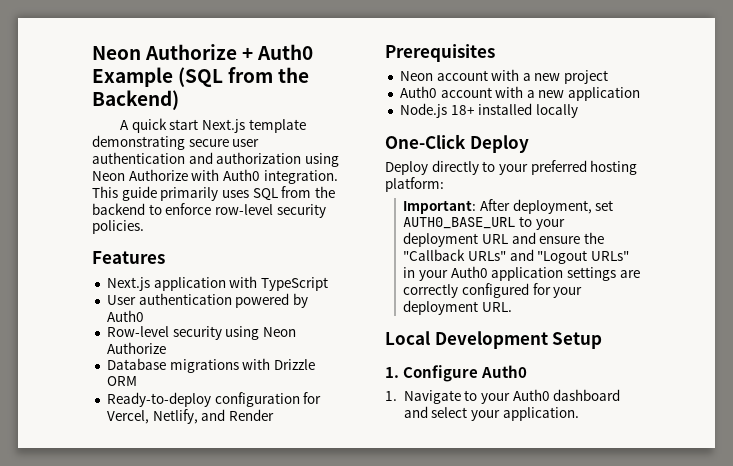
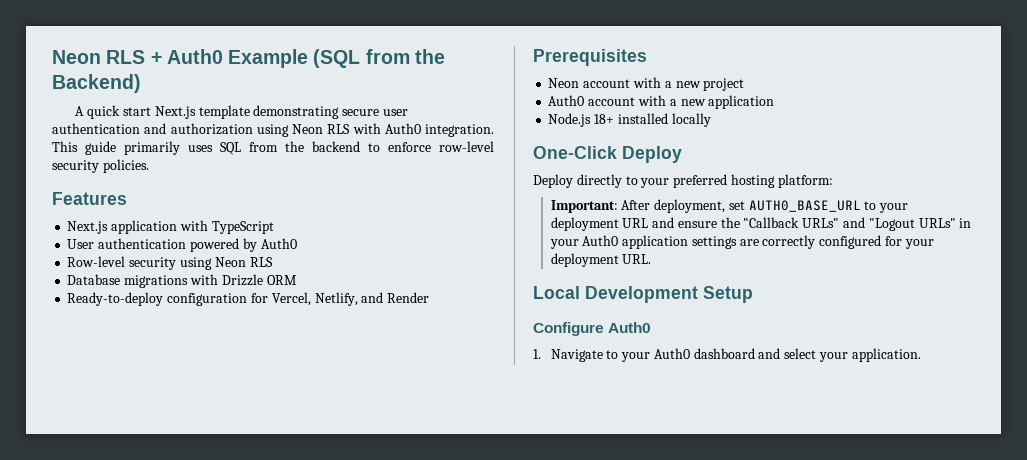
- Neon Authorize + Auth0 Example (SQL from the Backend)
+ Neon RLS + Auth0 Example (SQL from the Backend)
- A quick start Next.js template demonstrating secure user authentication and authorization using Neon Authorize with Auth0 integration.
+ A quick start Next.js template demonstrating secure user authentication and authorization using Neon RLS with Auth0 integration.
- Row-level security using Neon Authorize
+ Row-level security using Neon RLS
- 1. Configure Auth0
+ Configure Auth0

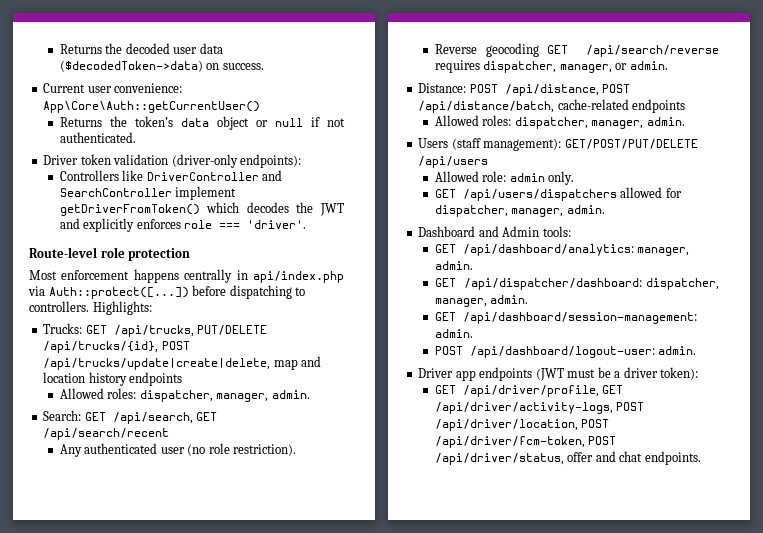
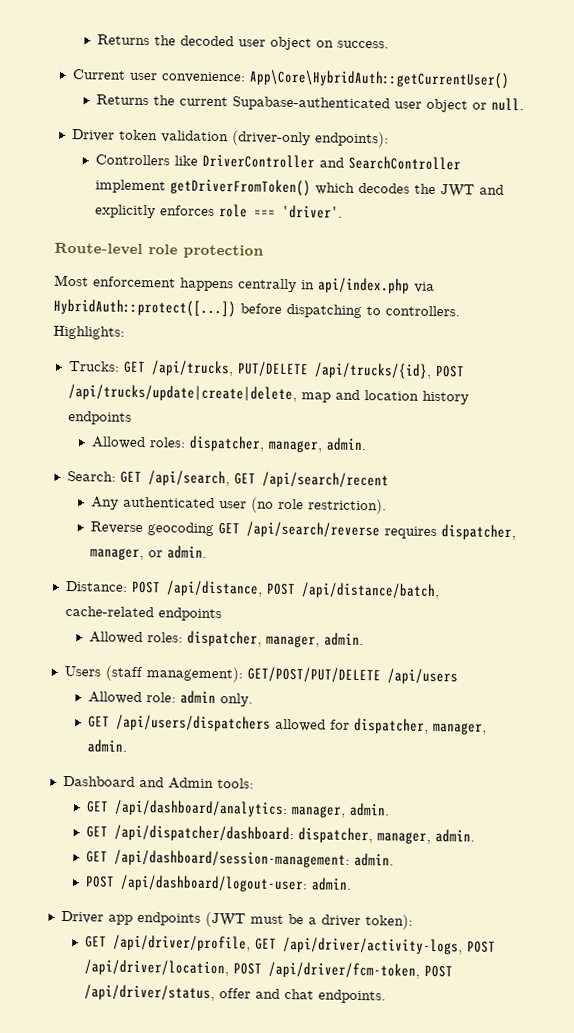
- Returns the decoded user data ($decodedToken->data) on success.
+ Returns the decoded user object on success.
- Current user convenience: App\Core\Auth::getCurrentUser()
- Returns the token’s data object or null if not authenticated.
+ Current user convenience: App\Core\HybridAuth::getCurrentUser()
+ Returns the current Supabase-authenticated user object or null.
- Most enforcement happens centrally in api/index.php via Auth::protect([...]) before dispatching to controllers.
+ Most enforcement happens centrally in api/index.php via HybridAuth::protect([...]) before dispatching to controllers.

• • • •

## YOUR OBJECTIVE
Give back, exactly and with nothing added, the lines from the line containing "- Most enforcement" through the final line of the records above, both of them included.

## SOLUTION FOR THIS PROBLEM
- Most enforcement happens centrally in api/index.php via Auth::protect([...]) before dispatching to controllers.
+ Most enforcement happens centrally in api/index.php via HybridAuth::protect([...]) before dispatching to controllers.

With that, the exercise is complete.